Nunca ha habido el menor interés por revertir la situación. Antes al contrario, se ha obstaculizado cuanto se ha podido –y más– el cumplimiento de la Ley de Memoria Histórica de España y la investigación de los crímenes de la represión franquista que abrió el juez Baltasar Garzón –que investigaba también otros casos de corrupción en los que aparecen implicados relevantes cargos políticos– solo sirvió como excusa para apartar al molesto juez de la carrera judicial.

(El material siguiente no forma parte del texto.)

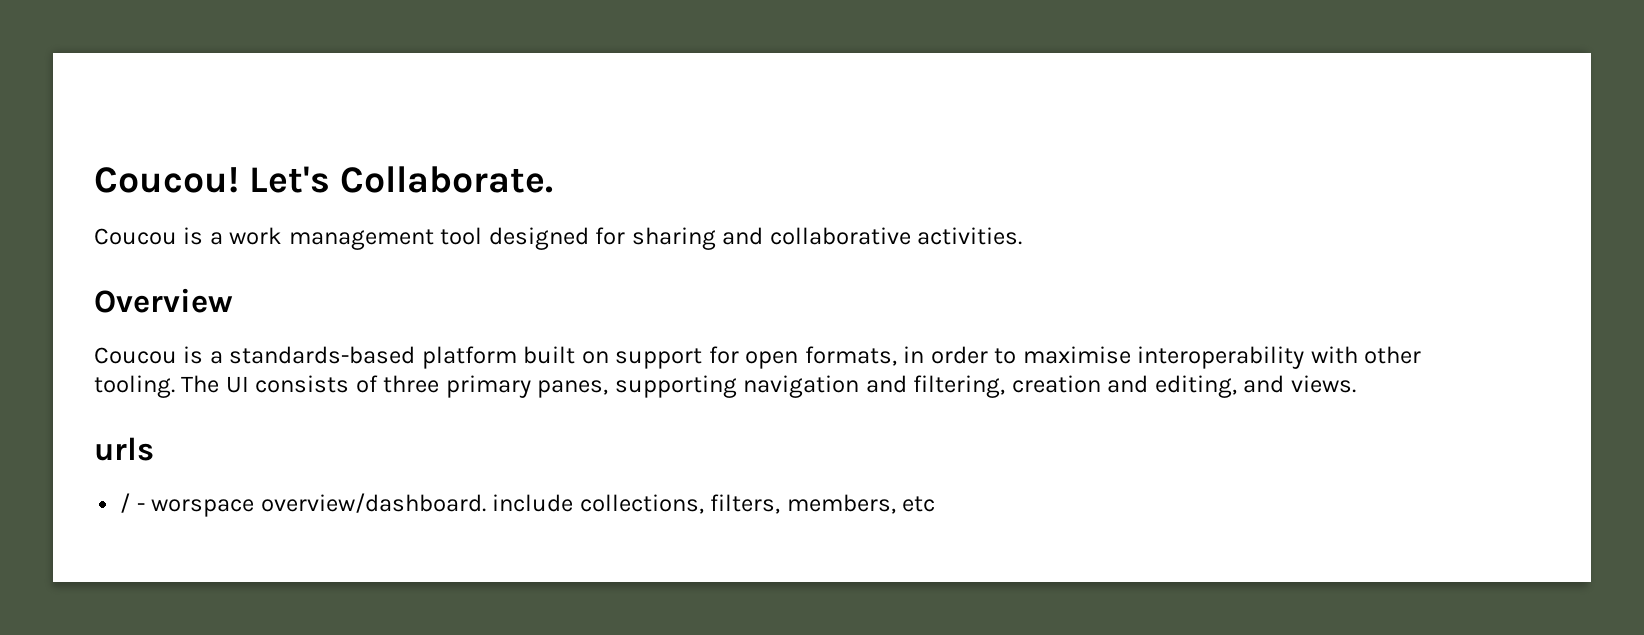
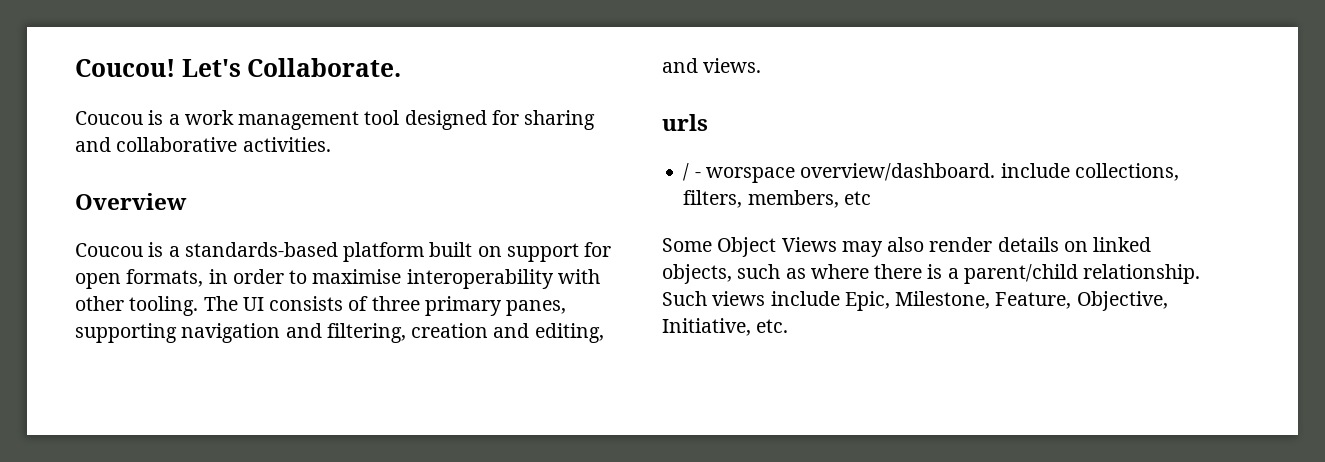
+ Some Object Views may also render details on linked objects, such as where there is a parent/child relationship. Such views include Epic, Milestone, Feature, Objective, Initiative, etc.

Ahora, el proceso abierto por la juez argentina María Servini de Cubría para investigar el genocidio y los crímenes de lesa humanidad del franquismo ya ven con qué interés ha sido acogido por las autoridades españolas. La Fiscalía española no considera “necesario” detener a los principales inculpados. Servini declaraba hace solo unos días al diario Público: “Tengo la sensación de que me ponen palos en las ruedas para investigar”.

Bien está, pues, que al menos recordemos este vil quíntuple asesinato y que sigamos clamando por la no impunidad de estos criminales y sus cómplices. Y que reflexionemos sobre el hecho de que los que hoy consideramos víctimas de la lucha por la libertad en su día fueron calificados de terroristas y criminales.